YOUR ASSIGNMENT: Each line below must be reproduced exactly, though the pictures are to be dropped.

▬▬▬▬▬▬

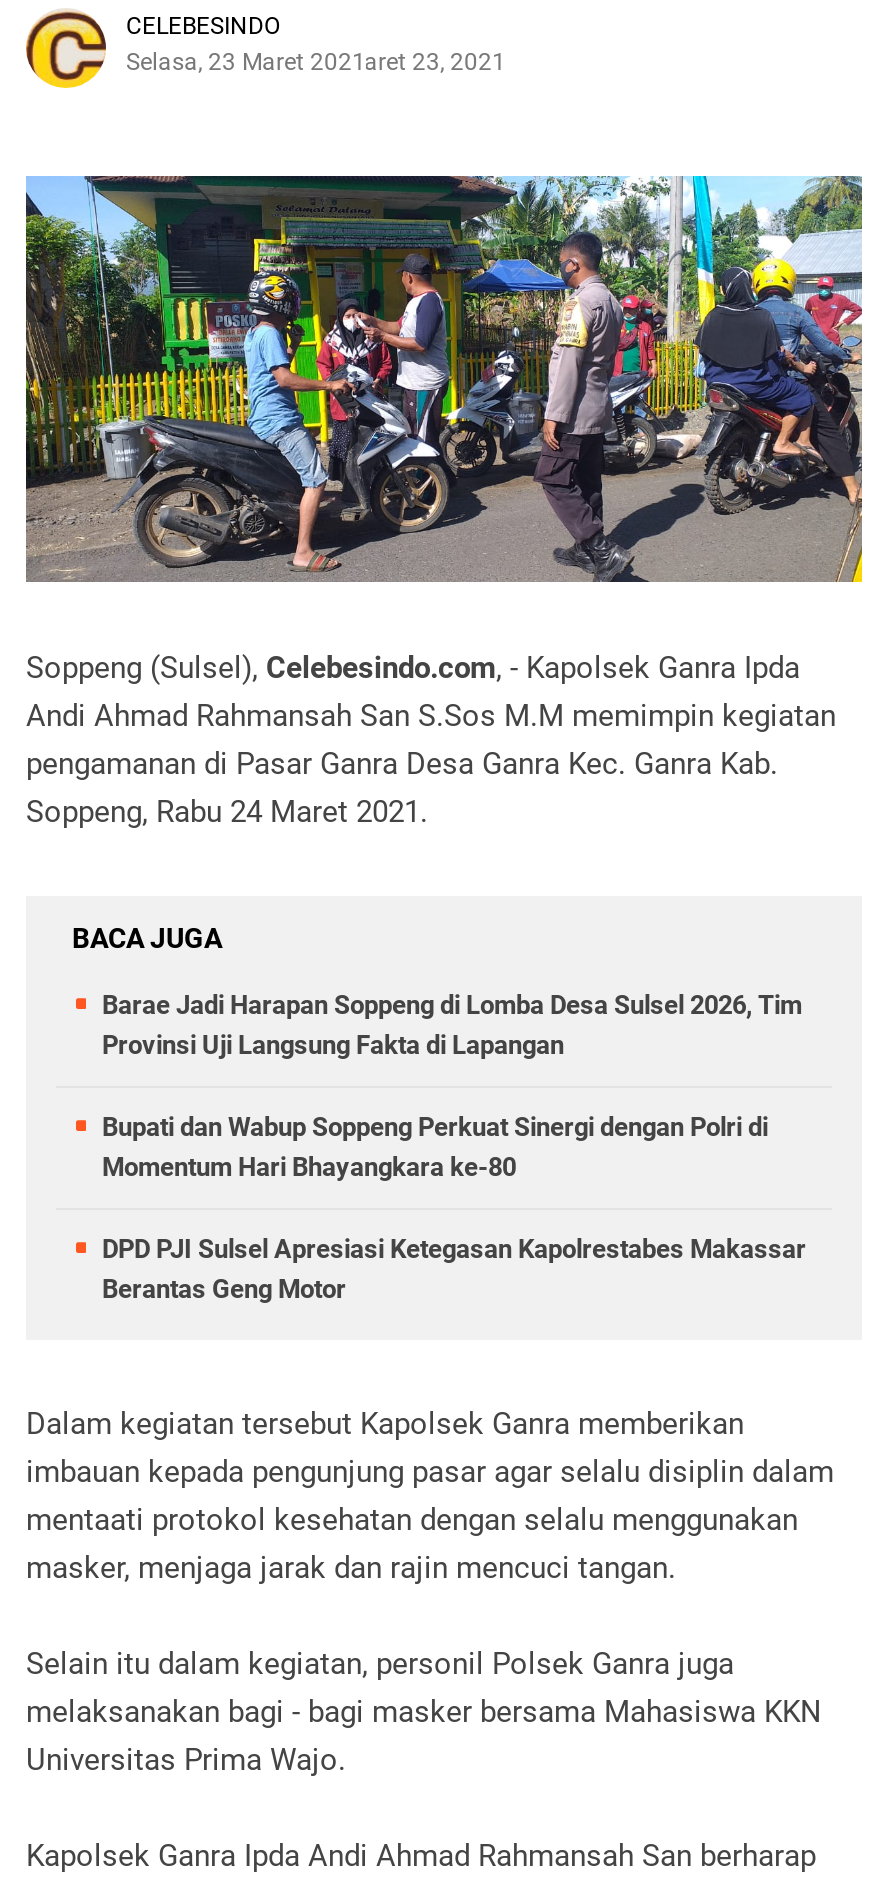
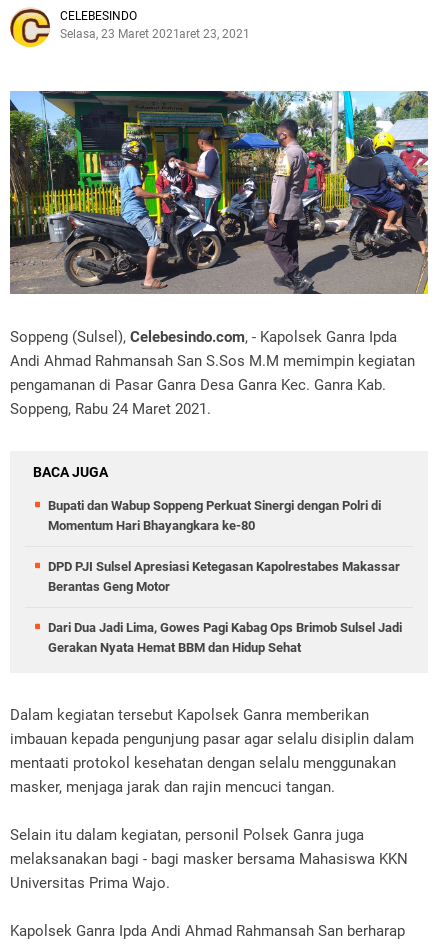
- Barae Jadi Harapan Soppeng di Lomba Desa Sulsel 2026, Tim
- Provinsi Uji Langsung Fakta di Lapangan

moved up: Bupati dan Wabup Soppeng Perkuat Sinergi dengan Polri di | Momentum Hari Bhayangkara ke-80 | DPD PJI Sulsel Apresiasi Ketegasan Kapolrestabes Makassar | Berantas Geng Motor

+ Dari Dua Jadi Lima, Gowes Pagi Kabag Ops Brimob Sulsel Jadi
+ Gerakan Nyata Hemat BBM dan Hidup Sehat
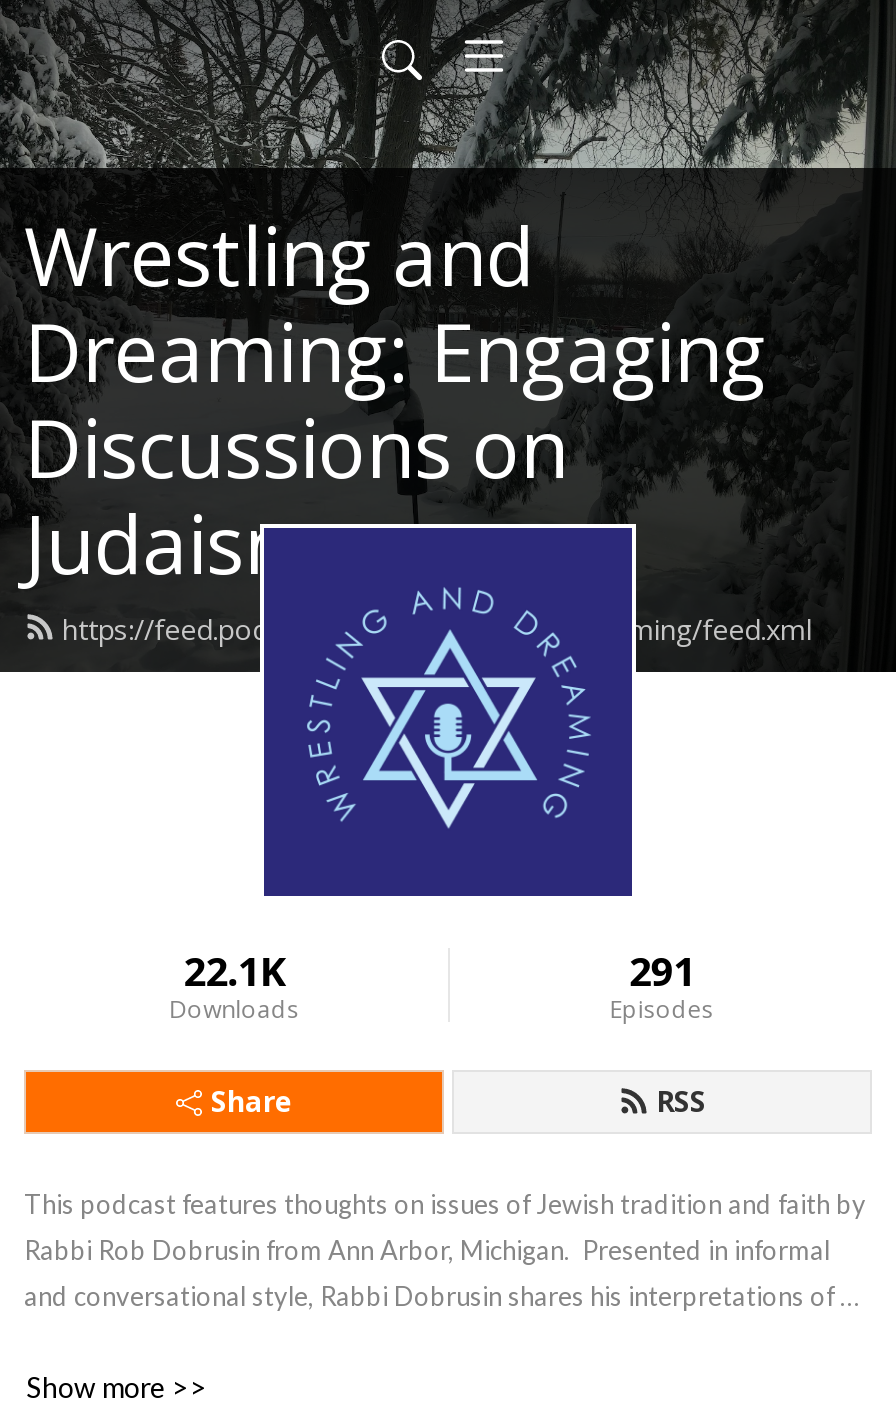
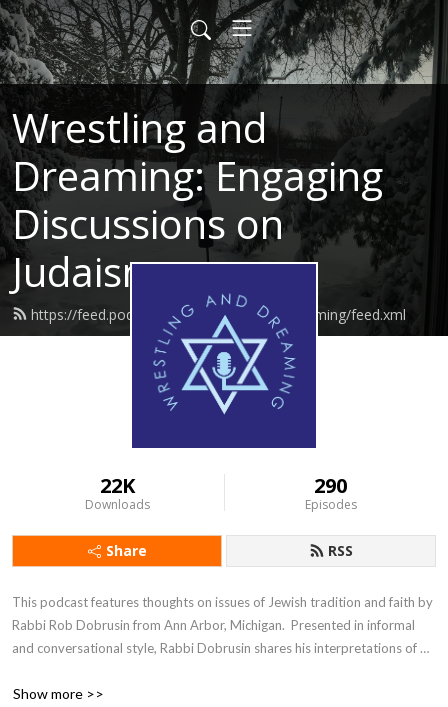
- 22.1K
+ 22K

- 291
+ 290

▬▬▬▬▬▬

TASK ANSWER:
- Barae Jadi Harapan Soppeng di Lomba Desa Sulsel 2026, Tim
- Provinsi Uji Langsung Fakta di Lapangan

moved up: Bupati dan Wabup Soppeng Perkuat Sinergi dengan Polri di | Momentum Hari Bhayangkara ke-80 | DPD PJI Sulsel Apresiasi Ketegasan Kapolrestabes Makassar | Berantas Geng Motor

+ Dari Dua Jadi Lima, Gowes Pagi Kabag Ops Brimob Sulsel Jadi
+ Gerakan Nyata Hemat BBM dan Hidup Sehat
- 22.1K
+ 22K

- 291
+ 290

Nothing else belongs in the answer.